Across parts of the economy, the gender pay gap is no longer closing and, in some sectors, it is widening, according to recent analysis from the TUC, Glassdoor and the FTSE Women Leaders Review.
Ironically even industries that vowed to disrupt the status quo like challenger Fintech have, given time duplicated most of what they sought to supplant. It’s not down to bad policy, or unfair remuneration for equal work. Fintech (like most sectors) simply isn’t tracking what matters…progression.
Claudia Goldin’s discovery
Claudia Goldin is a Harvard economist. In 2023 she won the Nobel prize for economics for her study into female labour market participation. One of her biggest insights was into “greedy jobs”. These jobs, she says, reward people who are available at all hours of the day rather than how skilled they are and punish workers who cannot be available constantly.
Her research established that bias against women does not explain most of the gender pay gap. It is driven by the entirely rational economic choice couples make about who takes the flexible lower-paid job and who takes the greedy job when children arrive.
That choice repeated millions of times across millions of families becomes the pay gap that stares us in the face every year on Equal Pay Day.
An uncomfortable thought for financial services employers
Goldin's work highlights that one of the greediest industries of all is finance and if you work in financial services and care about this, pause and sit with this uncomfortable thought.

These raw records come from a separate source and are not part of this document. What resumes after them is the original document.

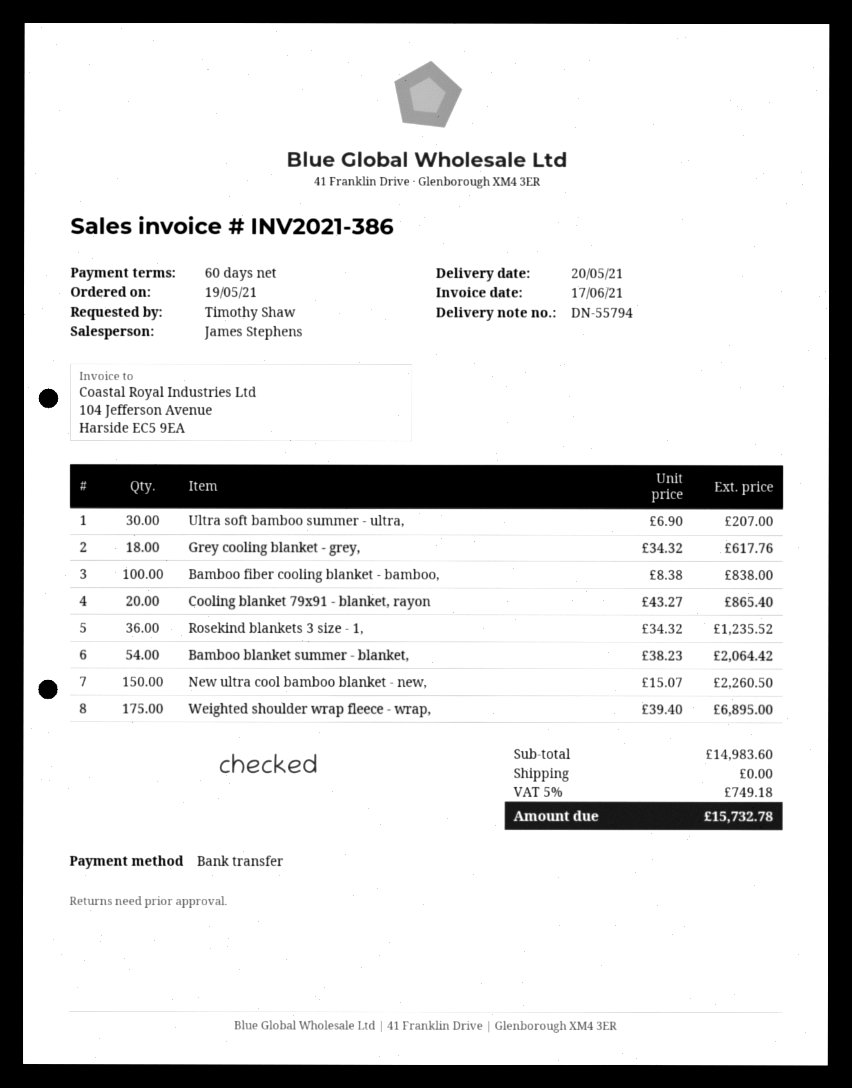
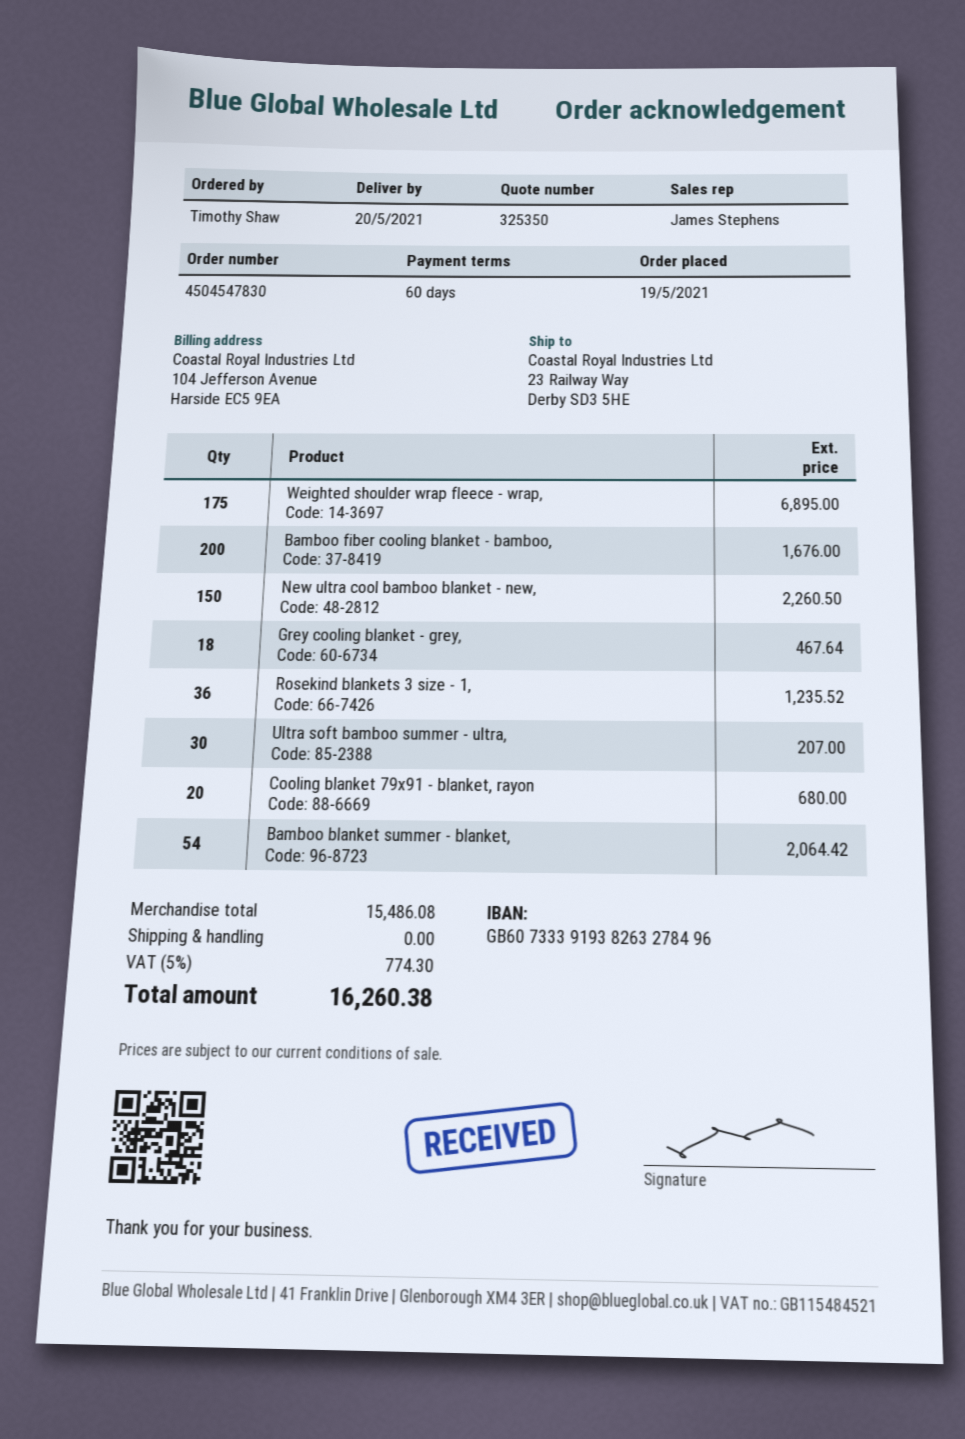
Grey cooling blanket - grey,: 18 for 617.76 -> 18 for 467.64
Bamboo fiber cooling blanket - bamboo,: 100 for 838.00 -> 200 for 1676.00
Cooling blanket 79x91 - blanket, rayon: 20 for 865.40 -> 20 for 680.00
subtotal: 14983.60 -> 15486.08
tax: 5% = 749.18 -> 5% = 774.30
total: 15732.78 -> 16260.38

You (probably) work at a place that, in good faith and with real effort, has equalised pay between men and women in similar roles. You offer flexible working. You should be congratulated on those things.
But if fundamental job design penalises absence, even an extended parental leave will become a career slowing device if there is nothing proactive to counteract it. This is not down to sexism, but the incentives designed into the work itself.
Goldin names finance, law and professional services among the greediest sectors.
In these industries total availability commands the highest premium and the consequences of disengaging, even briefly, are most punitive.
A metric that actually tells us something useful
Organisations typically measure return to work rates following parental leave. Few measure what would show us something useful: the rate of career progression in the two to five years after return compared to the two years before.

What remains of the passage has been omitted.